- WHAT TO DO: Within the entries underneath, how many lines include the string "dates"? State only the number.

.....

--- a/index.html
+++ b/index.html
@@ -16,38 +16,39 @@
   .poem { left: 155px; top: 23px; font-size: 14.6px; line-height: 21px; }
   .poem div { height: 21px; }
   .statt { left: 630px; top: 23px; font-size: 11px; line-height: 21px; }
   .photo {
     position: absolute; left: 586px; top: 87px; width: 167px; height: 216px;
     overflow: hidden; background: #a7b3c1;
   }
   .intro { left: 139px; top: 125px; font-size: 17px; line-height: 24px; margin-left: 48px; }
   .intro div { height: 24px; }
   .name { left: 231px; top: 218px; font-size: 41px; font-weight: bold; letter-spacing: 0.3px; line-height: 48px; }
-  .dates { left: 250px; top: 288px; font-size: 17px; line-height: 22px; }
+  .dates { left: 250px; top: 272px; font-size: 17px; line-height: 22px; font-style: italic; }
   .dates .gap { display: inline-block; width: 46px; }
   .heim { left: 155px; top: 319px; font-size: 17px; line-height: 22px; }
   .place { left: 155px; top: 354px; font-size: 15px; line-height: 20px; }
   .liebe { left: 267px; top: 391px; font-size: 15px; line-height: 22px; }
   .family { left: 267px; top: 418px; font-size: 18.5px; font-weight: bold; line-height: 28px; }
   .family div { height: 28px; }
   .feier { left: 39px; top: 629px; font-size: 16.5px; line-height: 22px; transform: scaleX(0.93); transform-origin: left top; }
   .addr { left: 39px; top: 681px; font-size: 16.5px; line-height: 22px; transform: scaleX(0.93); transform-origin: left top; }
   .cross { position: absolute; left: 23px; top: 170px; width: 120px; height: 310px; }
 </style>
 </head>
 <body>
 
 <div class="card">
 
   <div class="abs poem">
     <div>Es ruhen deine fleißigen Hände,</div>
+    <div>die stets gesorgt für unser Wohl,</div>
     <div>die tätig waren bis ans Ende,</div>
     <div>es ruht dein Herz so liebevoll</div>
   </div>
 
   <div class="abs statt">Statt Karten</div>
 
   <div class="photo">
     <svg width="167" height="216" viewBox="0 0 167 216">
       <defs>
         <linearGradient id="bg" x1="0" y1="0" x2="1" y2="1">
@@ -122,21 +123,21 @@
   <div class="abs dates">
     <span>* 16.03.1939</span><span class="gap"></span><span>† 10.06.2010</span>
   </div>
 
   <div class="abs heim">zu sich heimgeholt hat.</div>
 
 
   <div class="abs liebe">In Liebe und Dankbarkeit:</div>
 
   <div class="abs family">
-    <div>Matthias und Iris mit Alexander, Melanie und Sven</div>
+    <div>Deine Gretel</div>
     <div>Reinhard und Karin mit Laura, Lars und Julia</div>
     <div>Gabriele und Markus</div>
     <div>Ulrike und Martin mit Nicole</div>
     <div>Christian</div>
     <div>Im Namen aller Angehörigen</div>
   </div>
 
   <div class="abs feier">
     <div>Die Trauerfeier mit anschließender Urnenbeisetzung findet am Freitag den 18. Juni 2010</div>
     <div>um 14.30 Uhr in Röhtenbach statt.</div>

.....

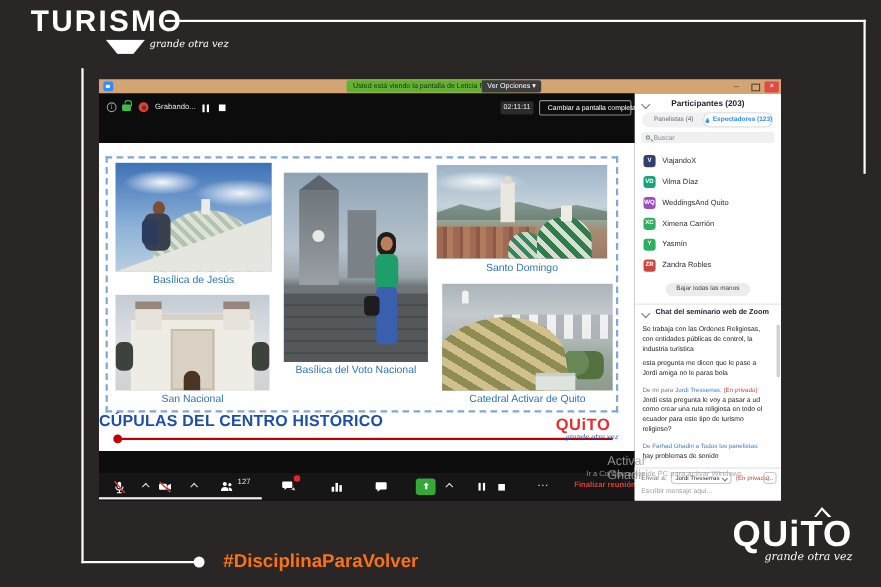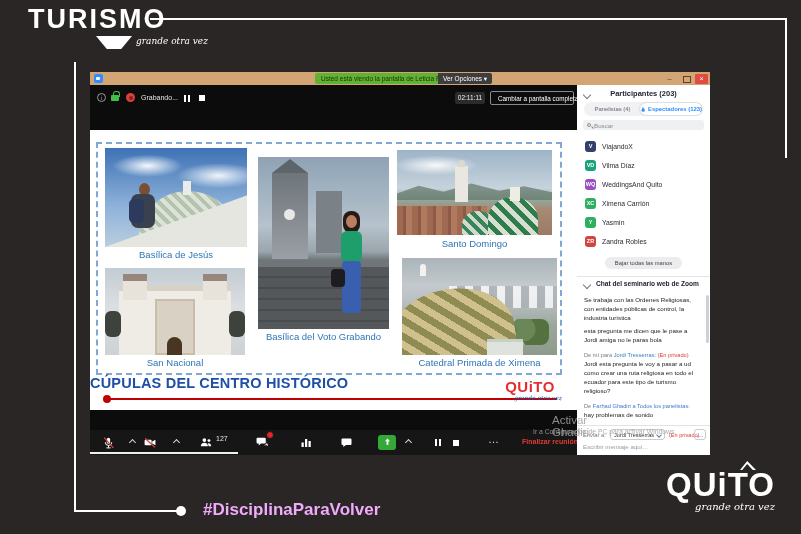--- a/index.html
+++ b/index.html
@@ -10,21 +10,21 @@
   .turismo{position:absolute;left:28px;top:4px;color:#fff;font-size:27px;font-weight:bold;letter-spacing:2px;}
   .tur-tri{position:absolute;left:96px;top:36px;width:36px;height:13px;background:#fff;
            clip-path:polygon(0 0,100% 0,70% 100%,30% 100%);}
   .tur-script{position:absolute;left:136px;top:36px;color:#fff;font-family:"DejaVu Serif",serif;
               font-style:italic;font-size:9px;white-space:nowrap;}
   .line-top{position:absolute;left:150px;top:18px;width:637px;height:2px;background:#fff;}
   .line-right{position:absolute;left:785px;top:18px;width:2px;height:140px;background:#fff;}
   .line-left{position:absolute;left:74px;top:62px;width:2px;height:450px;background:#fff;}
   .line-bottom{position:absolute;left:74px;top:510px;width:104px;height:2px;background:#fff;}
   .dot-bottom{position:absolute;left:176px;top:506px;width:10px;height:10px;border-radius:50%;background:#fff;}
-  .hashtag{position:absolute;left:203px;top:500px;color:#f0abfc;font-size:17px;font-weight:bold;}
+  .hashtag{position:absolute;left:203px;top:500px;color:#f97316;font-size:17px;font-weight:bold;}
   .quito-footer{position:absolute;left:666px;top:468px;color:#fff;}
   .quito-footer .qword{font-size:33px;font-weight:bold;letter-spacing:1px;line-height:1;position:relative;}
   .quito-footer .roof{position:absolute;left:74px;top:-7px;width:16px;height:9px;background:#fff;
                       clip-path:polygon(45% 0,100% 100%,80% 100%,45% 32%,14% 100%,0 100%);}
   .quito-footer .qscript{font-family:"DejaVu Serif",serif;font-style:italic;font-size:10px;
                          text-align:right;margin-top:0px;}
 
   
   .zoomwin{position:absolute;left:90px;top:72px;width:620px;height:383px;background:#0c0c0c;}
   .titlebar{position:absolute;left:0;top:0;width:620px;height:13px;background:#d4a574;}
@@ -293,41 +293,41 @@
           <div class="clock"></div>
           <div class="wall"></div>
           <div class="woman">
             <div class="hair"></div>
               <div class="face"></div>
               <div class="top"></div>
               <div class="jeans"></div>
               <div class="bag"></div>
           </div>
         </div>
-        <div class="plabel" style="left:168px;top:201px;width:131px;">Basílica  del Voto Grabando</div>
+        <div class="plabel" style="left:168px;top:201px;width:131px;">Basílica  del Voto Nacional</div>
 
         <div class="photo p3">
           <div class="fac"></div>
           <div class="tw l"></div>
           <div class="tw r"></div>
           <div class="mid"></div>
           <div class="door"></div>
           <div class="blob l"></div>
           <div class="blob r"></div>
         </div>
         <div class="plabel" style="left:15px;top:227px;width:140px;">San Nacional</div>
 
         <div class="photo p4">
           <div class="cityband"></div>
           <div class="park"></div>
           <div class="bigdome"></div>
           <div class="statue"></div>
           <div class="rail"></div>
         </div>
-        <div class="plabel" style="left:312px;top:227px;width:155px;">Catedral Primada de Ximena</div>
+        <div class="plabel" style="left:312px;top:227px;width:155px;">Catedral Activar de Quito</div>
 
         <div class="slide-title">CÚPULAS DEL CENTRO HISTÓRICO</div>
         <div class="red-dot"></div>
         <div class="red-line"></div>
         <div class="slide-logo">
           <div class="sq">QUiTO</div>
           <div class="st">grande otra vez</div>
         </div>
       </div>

.....

- EXERCISE SOLUTION: 4